Bill moved first. He pulled a slender probe, its tip set with a crystal, from his kit and cautiously extended it into the shaft.

The crystal didn't glow. No warning flashed."No immediate curses on the trigger," Bill's voice echoed slightly in the shaft, gaining a hollow quality. "The entrance is clean, at least."

He uncoiled a rope from his belt, securing one end to the Land Rover's chassis with a sticking charm."I'll go first."Bill was all business, stowing the probe on his hip with the efficiency of a muggle rock climber.

"Hold on."Douglas stopped him with a hand on his shoulder. From his pocket, he produced two tiny earplugs, handing one to Bill."Modified Muffliato variant. Mixed with gentian powder. Filters out specific sonic frequencies.""That hum's not right," Douglas explained.

Bill's eyebrow quirked up. He took the plug and fitted it. A brief, approving grin flashed."I knew bringing you was the right call."

Douglas fitted his own plug. The maddening drone immediately dulled, fading into a tolerable background bass note.

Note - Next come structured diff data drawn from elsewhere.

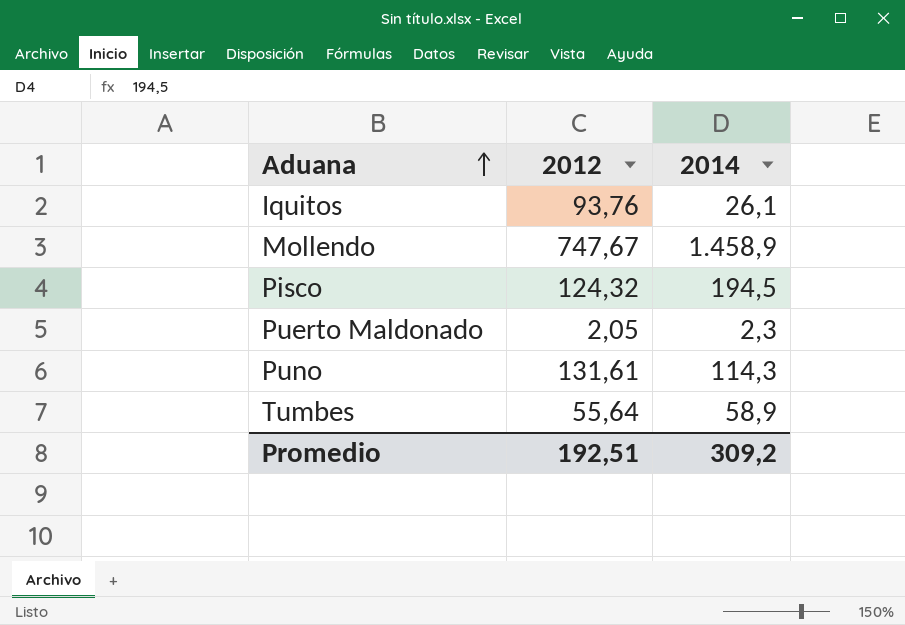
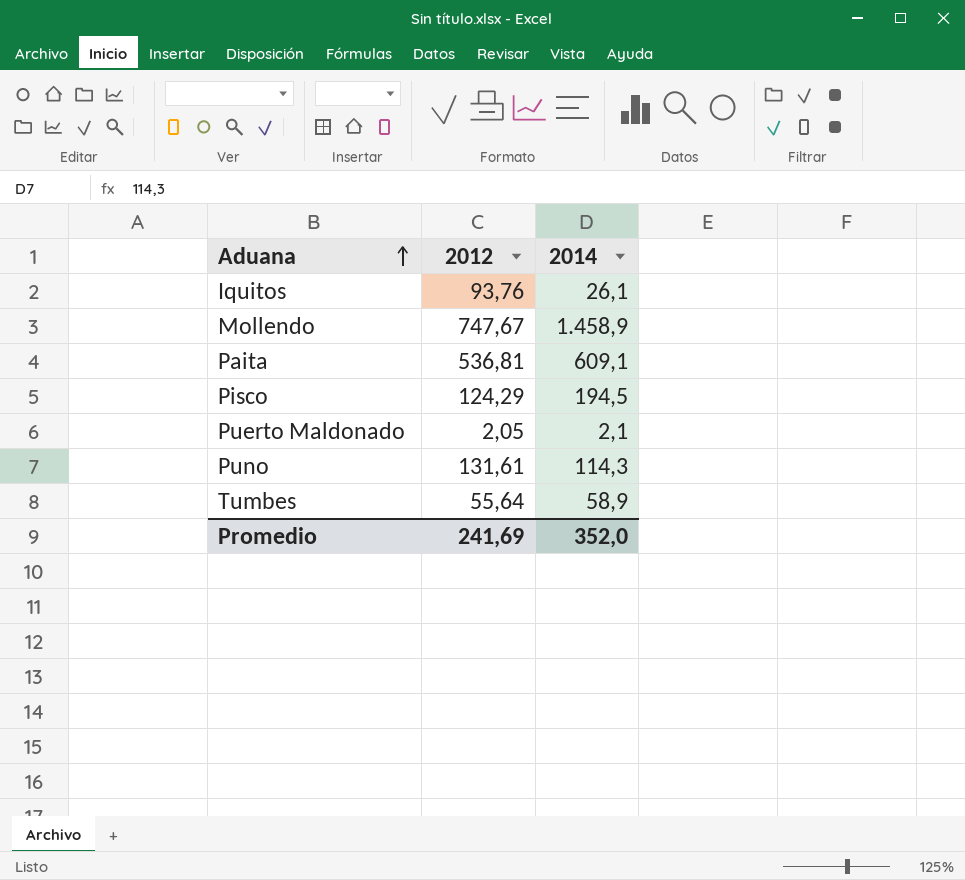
row Paita: none -> 536,81 | 609,1
Pisco | 2012: 124,32 -> 124,29
Puerto Maldonado | 2014: 2,3 -> 2,1
Promedio | 2012: 192,51 -> 241,69
Promedio | 2014: 309,2 -> 352,0

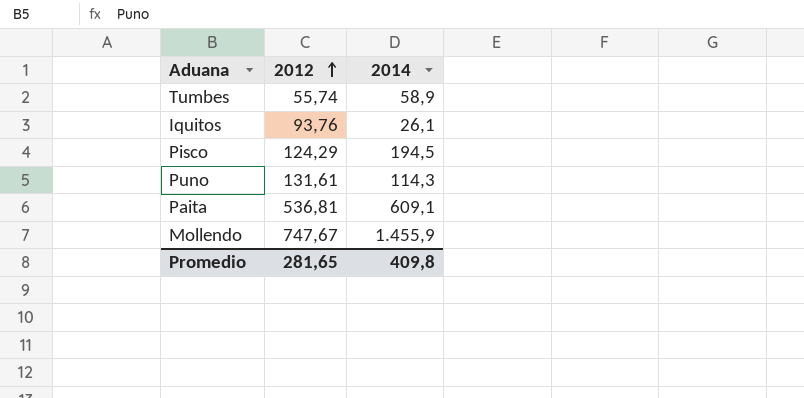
row order: Aduana ascending -> 2012 ascending
row Puerto Maldonado: 2,05 | 2,1 -> none
Tumbes | 2012: 55,64 -> 55,74
Mollendo | 2014: 1.458,9 -> 1.455,9
Promedio | 2012: 241,69 -> 281,65
Promedio | 2014: 352,0 -> 409,8

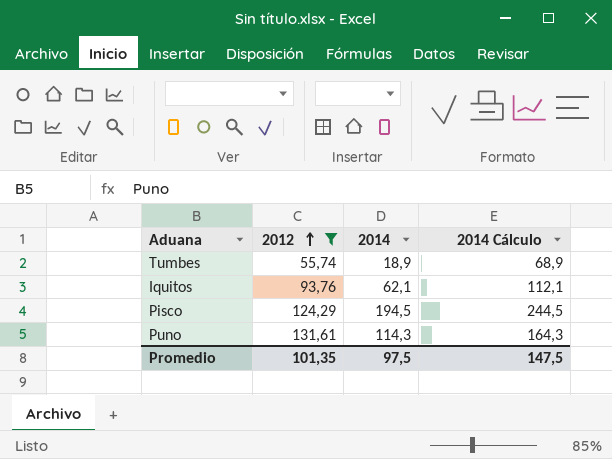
filter: none -> 2012 <= 131,61
column 2014 Cálculo | formula: none -> [2014] + 50
Tumbes | 2014: 58,9 -> 18,9
Iquitos | 2014: 26,1 -> 62,1
Promedio | 2012: 281,65 -> 101,35
Promedio | 2014: 409,8 -> 97,5

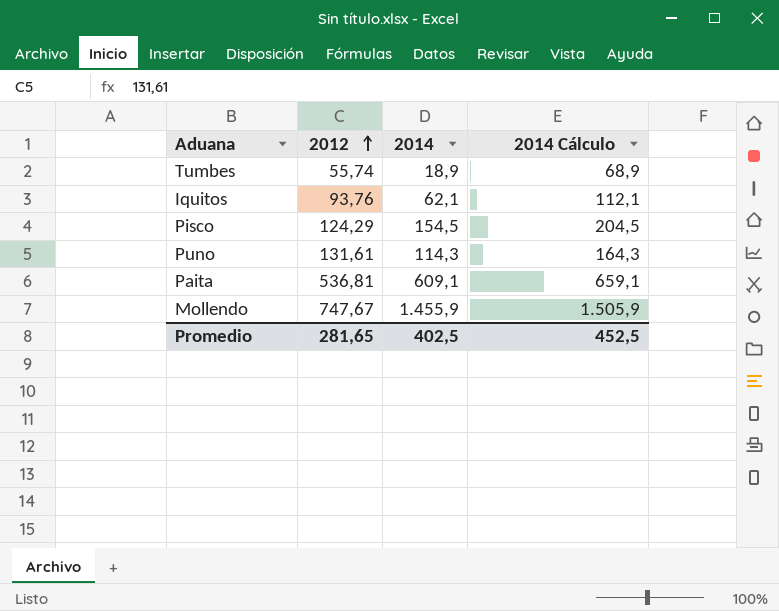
filter: 2012 <= 131,61 -> none
Pisco | 2014: 194,5 -> 154,5
Pisco | 2014 Cálculo: 244,5 -> 204,5
Promedio | 2012: 101,35 -> 281,65
Promedio | 2014: 97,5 -> 402,5
Promedio | 2014 Cálculo: 147,5 -> 452,5

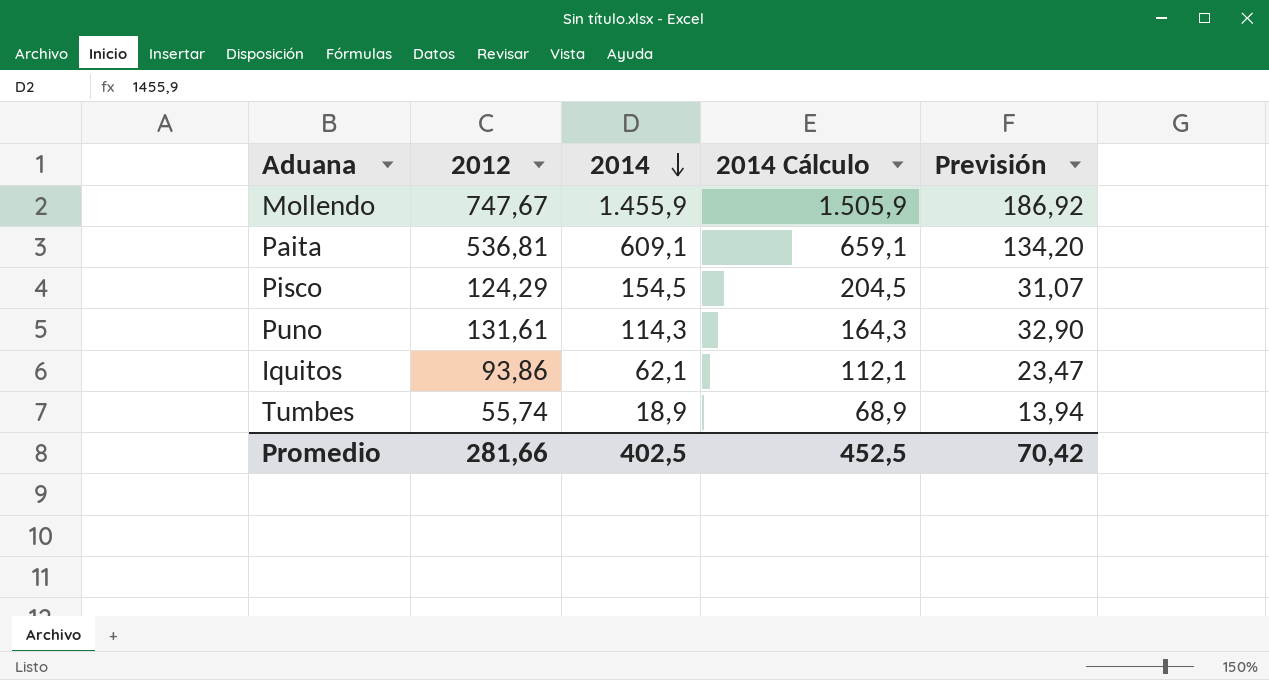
row order: 2012 ascending -> 2014 descending
column Previsión | formula: none -> [2012] * 0,25
Iquitos | 2012: 93,76 -> 93,86
Promedio | 2012: 281,65 -> 281,66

"Lumos."A soft light bloomed at the tip of Bill's wand. He gripped the rope, braced his feet against the shaft wall, and slid smoothly into the swallowing dark.

Douglas followed.

The shaft walls weren't smooth rock. They were made of a black, basalt-like material, riddled with fine, honeycombed pores, like the cross-section of a giant ant colony. The endless whispering hum was the wind forcing its way through those holes.

The descent was long. Monotonous. The full moon above shrank from a silver coin to a distant star.

Finally, his toes found solid ground.

A narrow passageway. Just wide enough for two men side-by-side.

The air was stagnant. Dry. It carried the scent of millennia sealed away: minerals and the ghost of long-dead plants.

Bill's wand-light probed forward, illuminating the passage walls.

The murals appeared.

They weren't carved. They were painted directly onto the rock with some strange, plant-based pigment. The colors were faded, the lines crude, depicting blurred humanoid shapes.

Every single one of them was faceless.

"Careful."Bill's voice was a low murmur. He raised an old, brass-cased magical camera.

The instant his finger pressed the shutter release, the wand-light and the camera's magical flash converged.

The walls came alive.

The faceless spirits in the paint began to writhe. The pigment seemed to turn semi-liquid, a swamp where human shapes struggled and twisted—insects trapped in dying amber.

Where their faces should have been, the paint sank inward, forming silent, screaming black vortices.

"Merlin's beard…"

Bill's lens tracked one spirit actively bulging out from the wall, his voice a hushed exclamation of awe."It's a memory echo, but it's bound to the pigment! Ankh-Ka fused the curse with the painting medium itself!"

His words were cut short.

The spirit fully detached from the two-dimensional plane.

A pale, semi-transparent arm composed of ashen-green pigment shot out from the mural. It lunged, grasping for the nearest target: Douglas.